Arize calculates drift metrics such as Population Stability Index, KL Divergence, and Wasserstein Distance. Arize computes drift by measuring distribution changes between the model’s production values and a baseline (reference dataset). Users can configure a baseline to be any time window of a:
  1. 1.
    Pre-production dataset (training, test, validation) or
  2. 2.
    Fixed or moving time period from production (e.g. last 30 days, last 60 days).
Baselines are saved in Arize so that users can compare several versions and/or environments against each other across moving or fixed time windows. For more details on baselines, visit here.

What metrics can be applied to individual features?

Arize supports automated schema detection of models and immediately computes statistics for all features of the model, including:
Feature Type
Minimum Value
Standard Deviation
Missing Value
Maximum Value
Custom Metrics

How do you evaluate features?

Arize supports feature quality metrics including feature drift, data quality (ex: cardinality, percent empty, type mismatch, out of range, etc.) and feature importance metrics. Additionally, users can compute performance metrics for their model filtered by feature/value combinations (slices).

How does Arize handle concept drift?

Concept drift is drift in the actuals or ground truth. To measure concept drift, Arize requires historical actuals which are utilized to set a baseline.

How does Arize calculate bins for numeric features?

Arize calculates the bins within the drift tab using quantiles and fixed bins from the baseline distribution.
The range between two quantile values in the baseline distribution are utilized to calculate a fixed width for binning. That fixed width value will be used to calculate a finite set of bins (currently 8) of a fixed width from the Median value, in both directions (4 in each direction). Lastly, it adds bins to the "bookends", one from min value to lowest bin's edge and another from largest bin's edge to maximum value amongst both distributions.
This strategy optimizes for reasonable sized bins by calculating a fixed width based on quantile values.

Does Arize have any security certifications?

Arize is SOC2 Type 2 certified under standards set by the American Institute of Certified Public Accountants (AICPA). Arize’s SOC 2 security certification validates that Arize has adequate processes and policies to securely handle both customer and organizational data.
Read more about the certification and what it means here. To request a copy of the report, please contact us here.

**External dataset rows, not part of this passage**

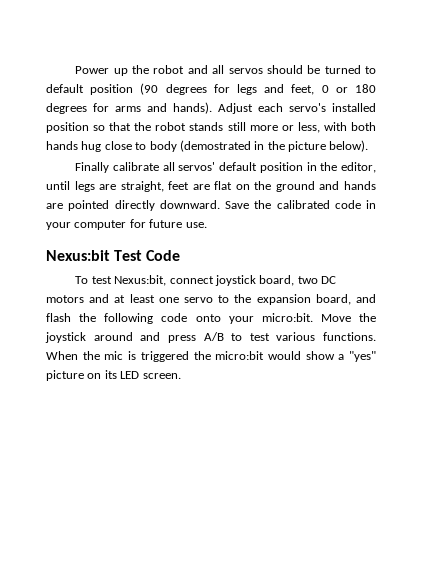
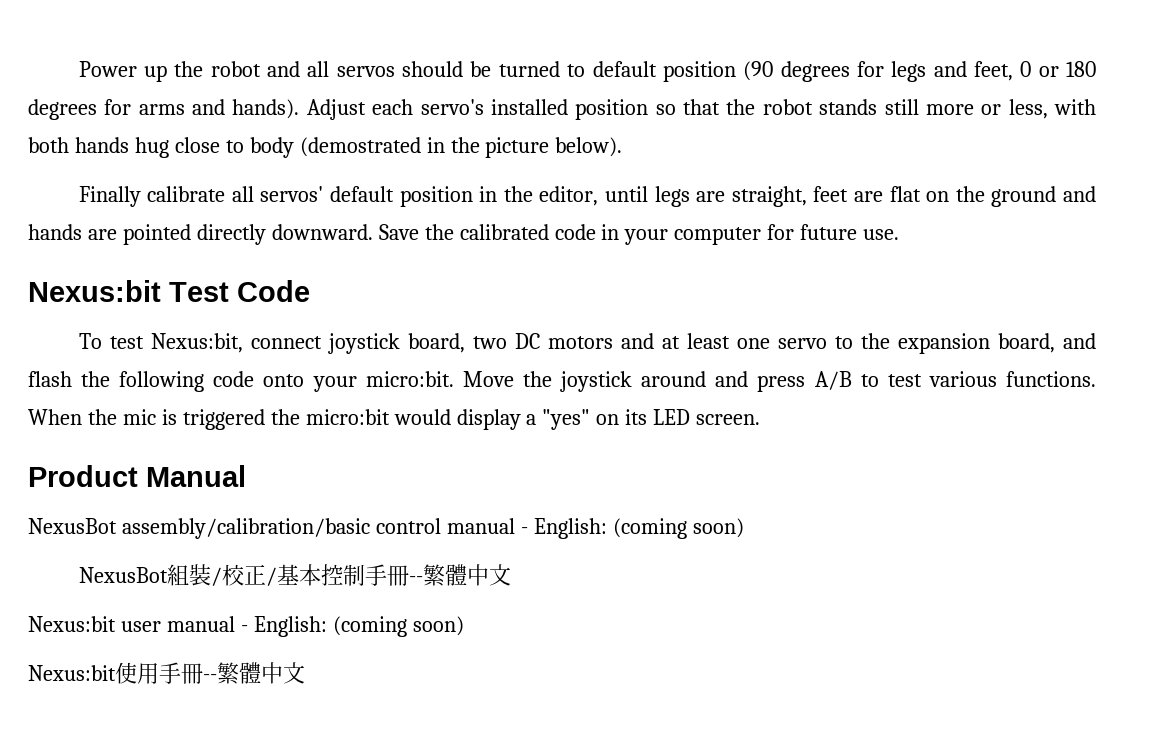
[305,351,335,360] show -> [456,409,521,430] display
[46,370,84,381] picture -> (591, 419) none
(181, 376) none -> [28,465,246,487] [28,518,744,539] [78,564,511,586] [28,616,464,637] [28,662,305,684] // Product Manual // NexusBot assembly/calibration/basic control manual - English: (coming soon) // NexusBot組裝/校正/基本控制手冊--繁體中文 // Nexus:bit user manual - English: (coming soon) // Nexus:bit使用手冊--繁體中文

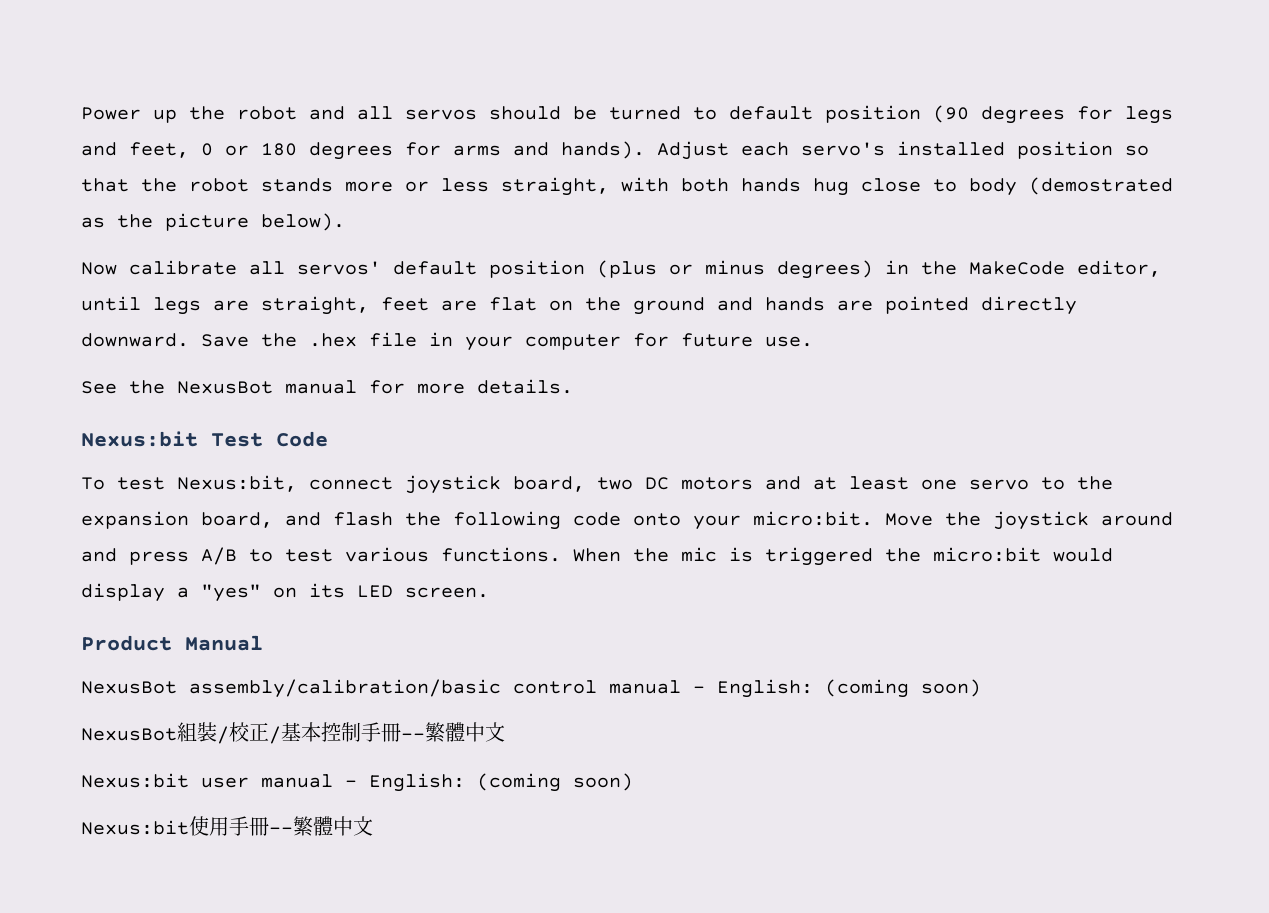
[884,99,919,115] still -> (333, 185) none
[1008,99,1048,119] less, -> [441,177,609,196] less straight,
[426,137,445,153] in -> [81,217,105,228] as
[78,186,141,207] Finally -> [81,262,117,275] Now
[479,186,533,202] in the -> [597,260,1065,279] (plus or minus degrees) in the MakeCode
[459,224,596,240] calibrated code -> [309,332,417,347] .hex file
(900, 234) none -> [81,379,573,394] // See the NexusBot manual for more details.

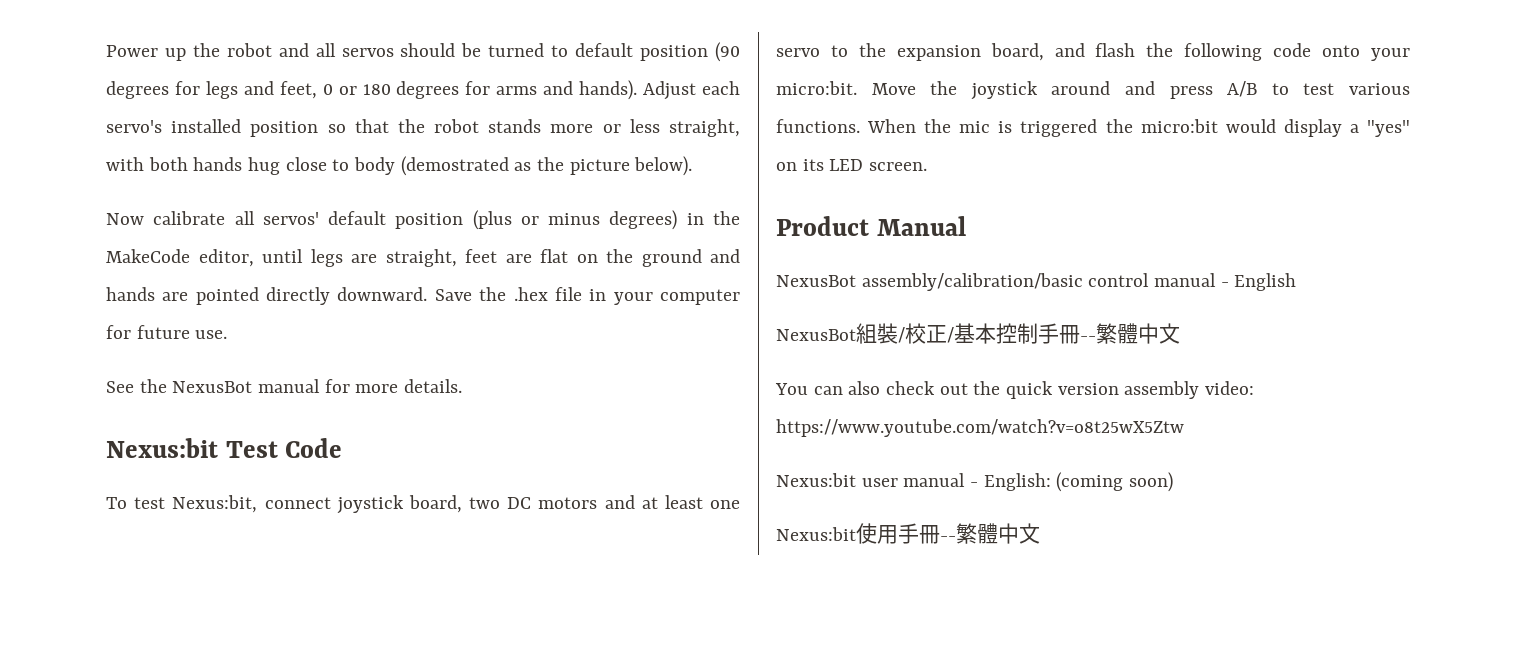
[717,679,981,698] English: (coming soon) -> [1234,273,1297,291] English
(505, 732) none -> [775,381,1255,399] [776,419,1184,437] // You can also check out the quick version assembly video: https://www.youtube.com/watch?v=o8t25wX5Ztw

How are automatic thresholds set?

Drift: An automatic threshold for drift metrics is defined as 2 standard deviations above the mean of the calculated metric value for the latest 14 days of data (with up to a 3 day delay).
Performance: An automatic threshold for performance metrics is defined as 2 standard deviations above/below (depending on the metric) the mean of the calculated metric value for the latest 14 days of data (with up to a 16 day delay).